Bioconductor / BiocParallel

Bioconductor facilities for parallel evaluation
https://bioconductor.org/packages/BiocParallel
65 stars 29 forks source link

Increase depth of traceback beyond `tryCatch()` for bp* functions - possible enhancement #245

Closed MikeDMorgan closed 1 year ago

MikeDMorgan commented 1 year ago

Currently when using bp*() functions, the depth of traceback stored in the bplist_error object is limited to the internal tryCatch() call. The consequence is that lower-level error messages, e.g. using Rcpp::stop() are not fully propagated to the user or other functions designed to catch those lower-level errors.

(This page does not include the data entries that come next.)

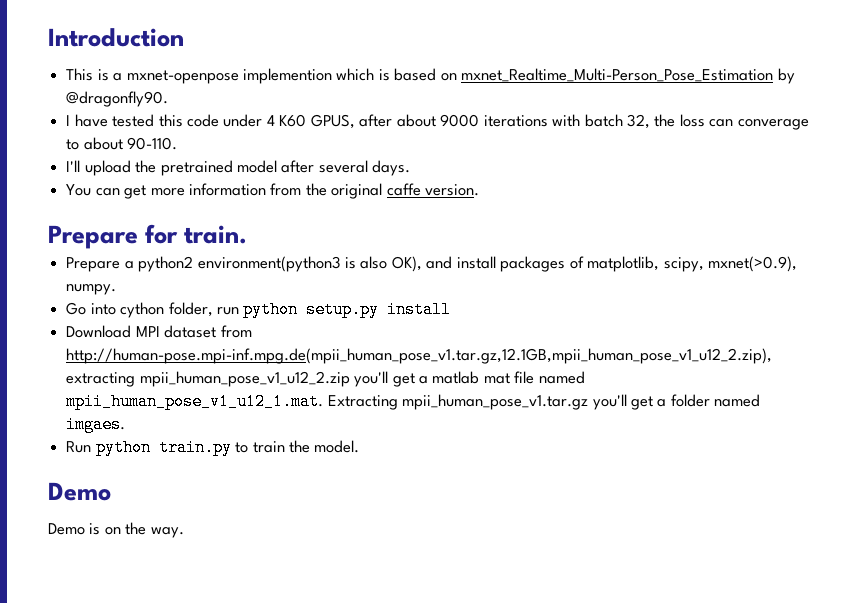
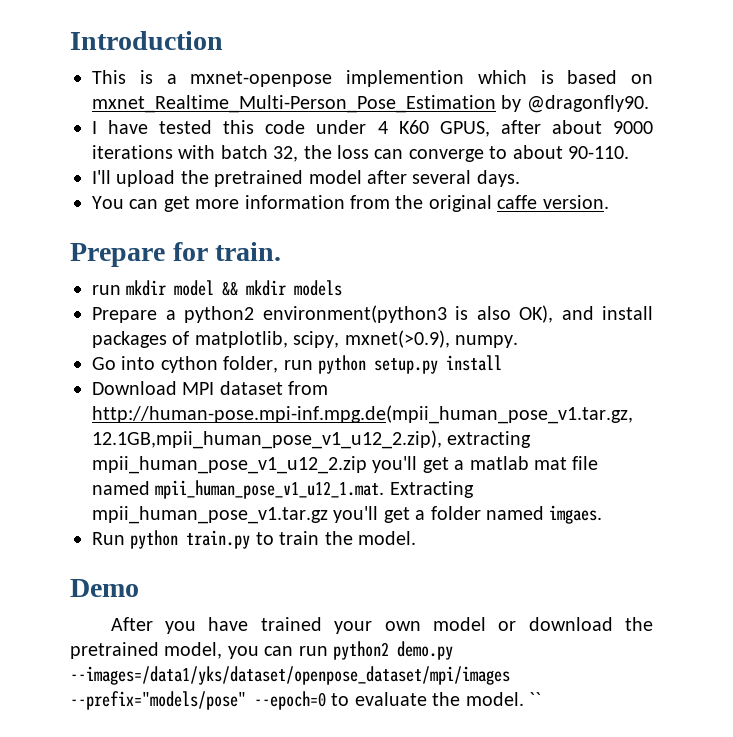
[737,119,809,130] converage -> [408,149,484,162] converge
(248, 234) none -> [92,280,343,296] // run mkdir model && mkdir models
[48,522,184,538] Demo is on the way. -> [110,617,653,634] [70,641,453,660] [70,666,510,685] [70,691,541,710] After you have trained your own model or download the pretrained model, you can run python2 demo.py --images=/data1/yks/dataset/openpose_dataset/mpi/images --prefix="models/pose" --epoch=0 to evaluate the model. ``

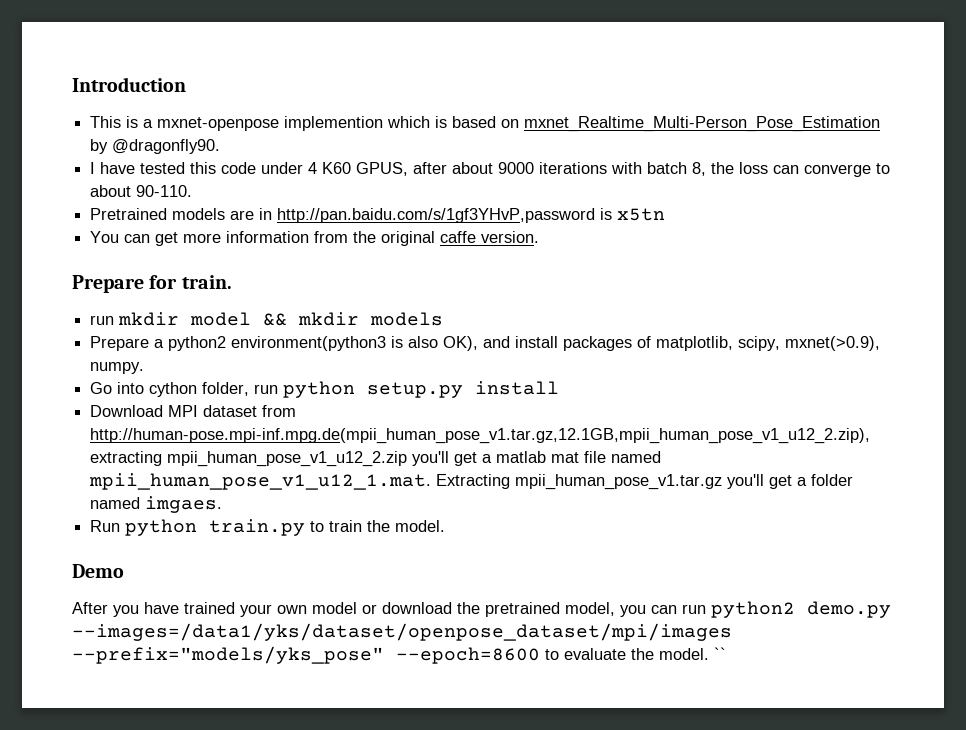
[273,146,299,162] 32, -> [692,162,707,176] 8,
[92,170,520,187] I'll upload the pretrained model after several days. -> [90,208,666,223] Pretrained models are in http://pan.baidu.com/s/1gf3YHvP,password is x5tn
[70,691,326,710] --prefix="models/pose" --epoch=0 -> [72,646,540,664] --prefix="models/yks_pose" --epoch=8600

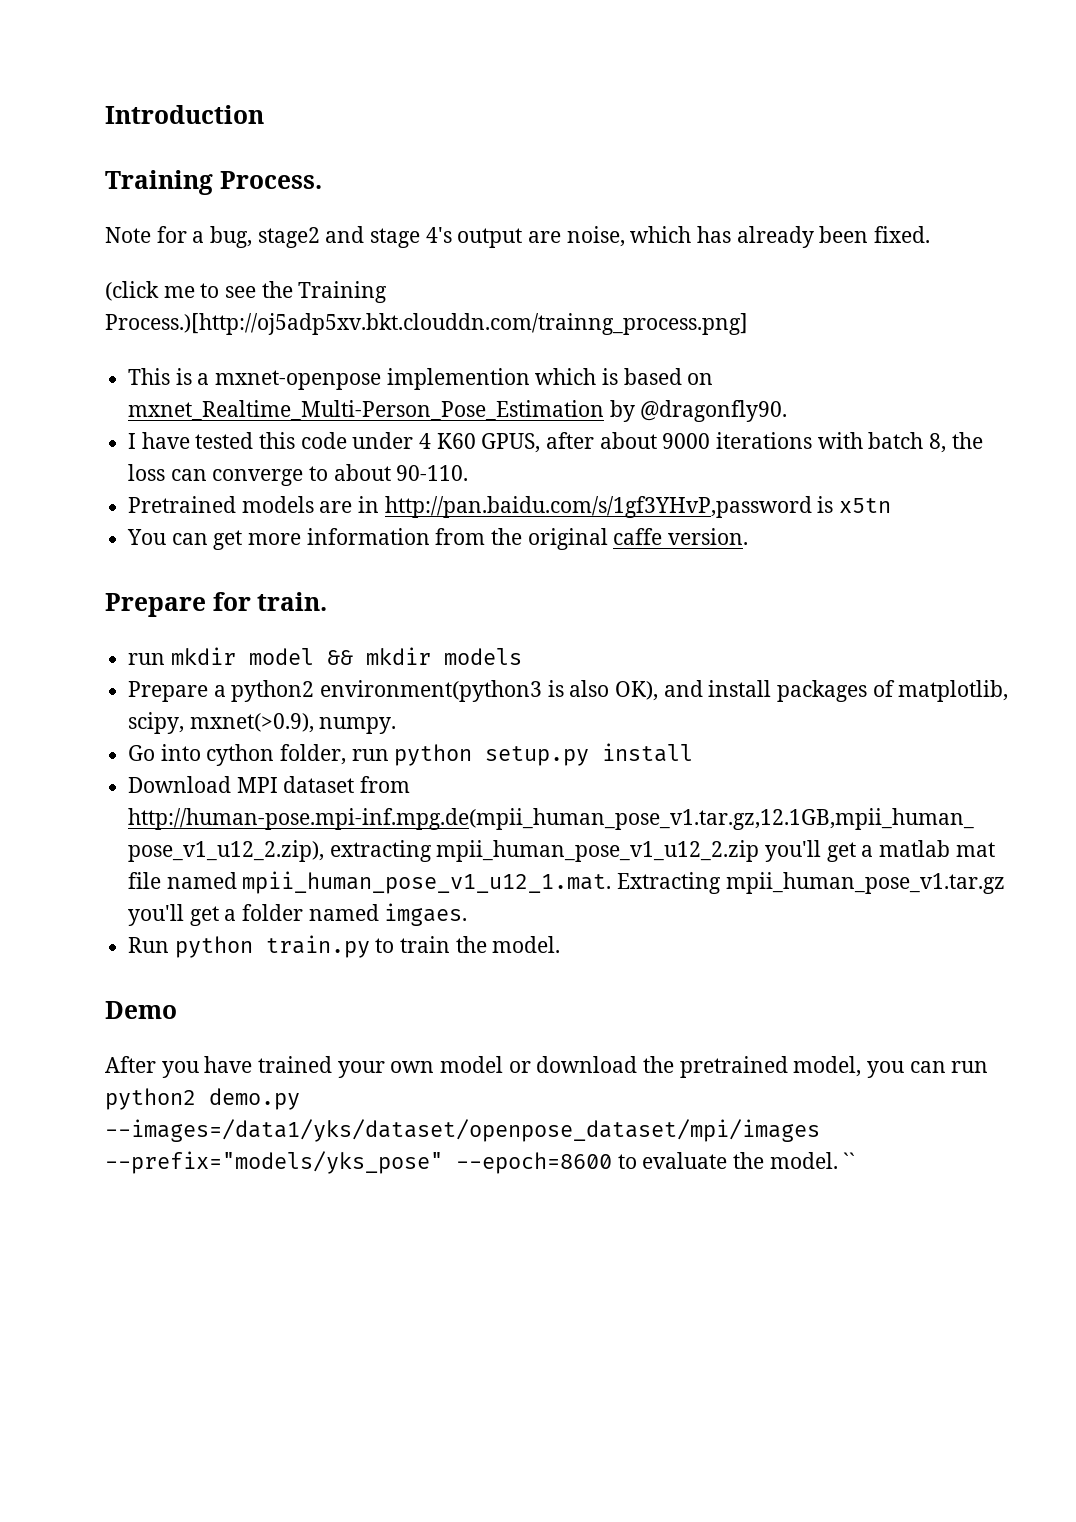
(186, 84) none -> [105,170,322,195] [105,226,931,248] [105,281,388,303] [105,313,748,335] // Training Process. // Note for a bug, stage2 and stage 4's output are noise, which has already been fixed. // (click me to see the Training Process.)[http://oj5adp5xv.bkt.clouddn.com/trainng_process.png]

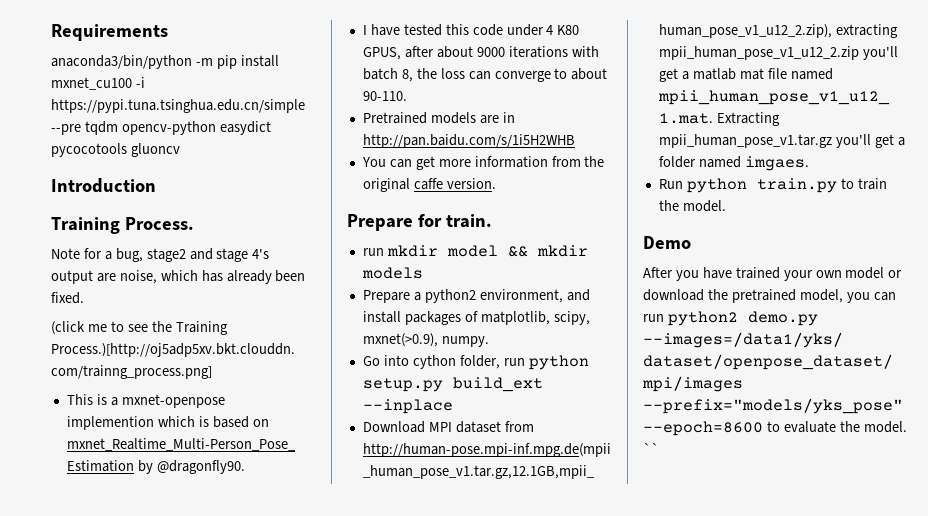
(105, 114) none -> [51,24,168,41] [51,55,279,69] [51,77,145,90] [51,99,305,113] [51,121,271,135] [51,143,180,157] Requirements // anaconda3/bin/python -m pip install mxnet_cu100 -i https://pypi.tuna.tsinghua.edu.cn/simple --pre tqdm opencv-python easydict pycocotools gluoncv //
[436,433,476,449] K60 -> [557,25,580,35] K80
[384,496,892,518] http://pan.baidu.com/s/1gf3YHvP,password is x5tn -> [362,134,575,148] http://pan.baidu.com/s/1i5H2WHB
[320,680,659,702] environment(python3 is also OK), -> [479,289,563,303] environment,
[602,743,694,762] install -> [452,377,543,392] [362,399,453,414] build_ext --inplace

Would it be possible to extend the error message reporting down to the original R/Rcpp-level error message? A toy example is shown below, with real output from a bplist_error object.

## Inside function (1)
func1 <- function(...){
    # execution code
    bp.list <- bpapply(..., FUN=func2, args)

    # bp.list is the output from bplappyl()
    bperr <- attr(bp.list[[x]], "traceback")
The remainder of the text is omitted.